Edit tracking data
════════════════════

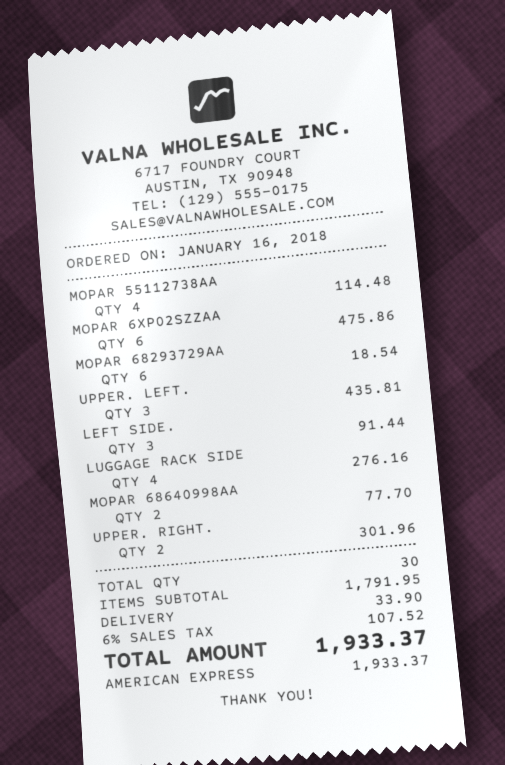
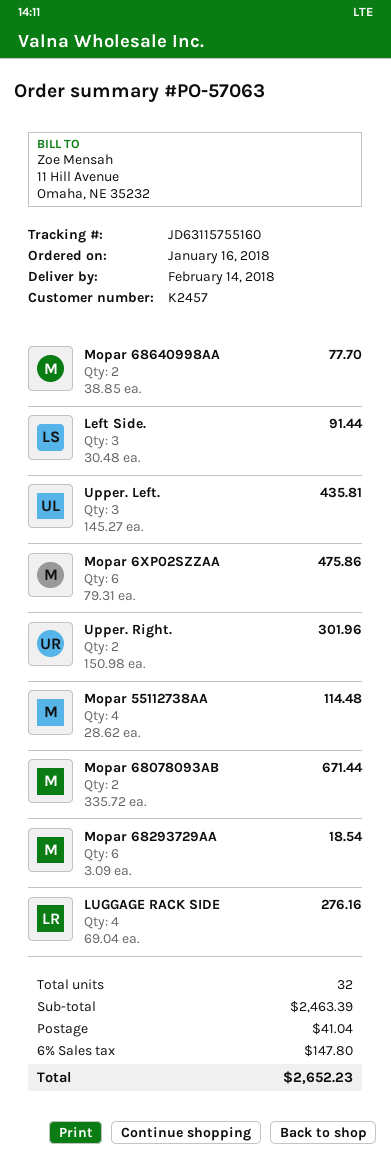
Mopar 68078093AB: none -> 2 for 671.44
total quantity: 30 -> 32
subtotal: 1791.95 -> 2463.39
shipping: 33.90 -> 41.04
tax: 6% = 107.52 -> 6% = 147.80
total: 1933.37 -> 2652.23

════════════════════

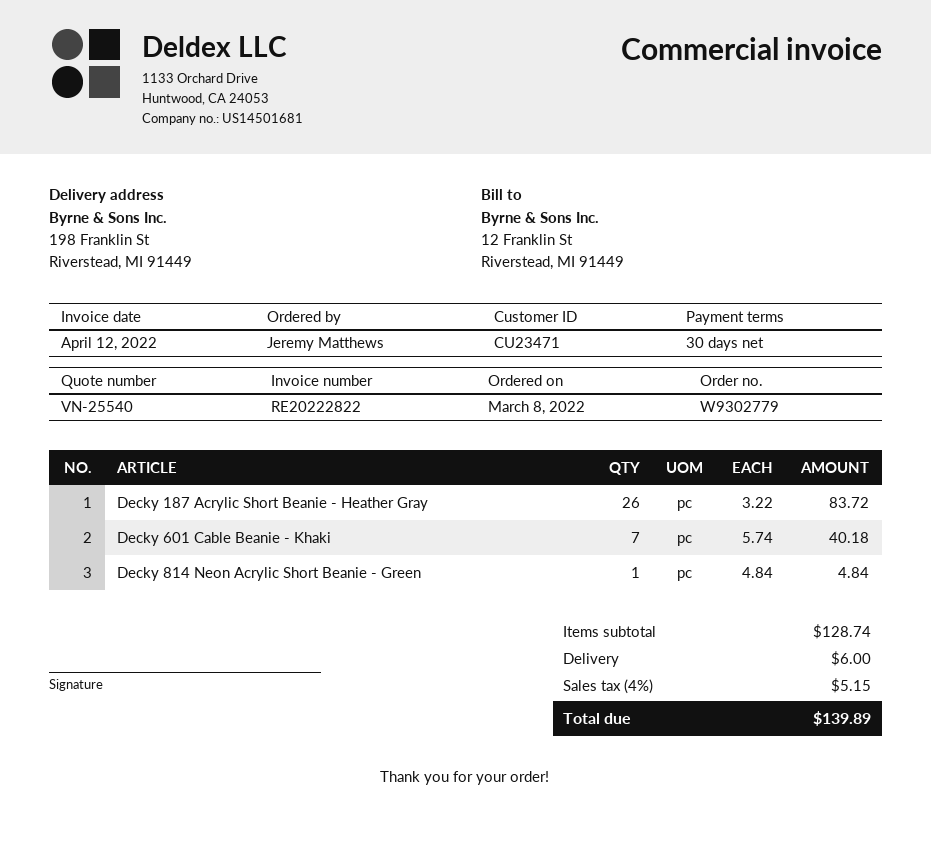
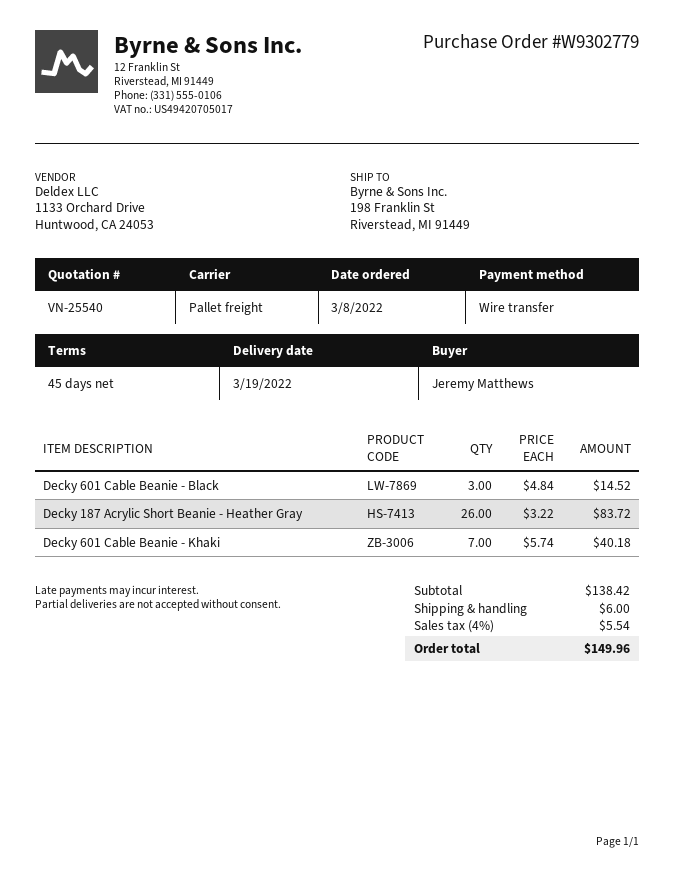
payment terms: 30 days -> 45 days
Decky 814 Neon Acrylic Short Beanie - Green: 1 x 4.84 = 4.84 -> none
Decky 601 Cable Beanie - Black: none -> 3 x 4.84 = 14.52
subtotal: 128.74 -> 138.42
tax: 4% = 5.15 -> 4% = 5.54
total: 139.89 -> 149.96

════════════════════

> _WORK REQUIRED_: Please return only the lines above, starting at the line that has "subtotal: 128.74 -> 138.42" and ending at the line that has "total: 139.89 -> 149.96", keeping both and leaving each one unchanged.

> _SOLVED EXERCISE_:
subtotal: 128.74 -> 138.42
tax: 4% = 5.15 -> 4% = 5.54
total: 139.89 -> 149.96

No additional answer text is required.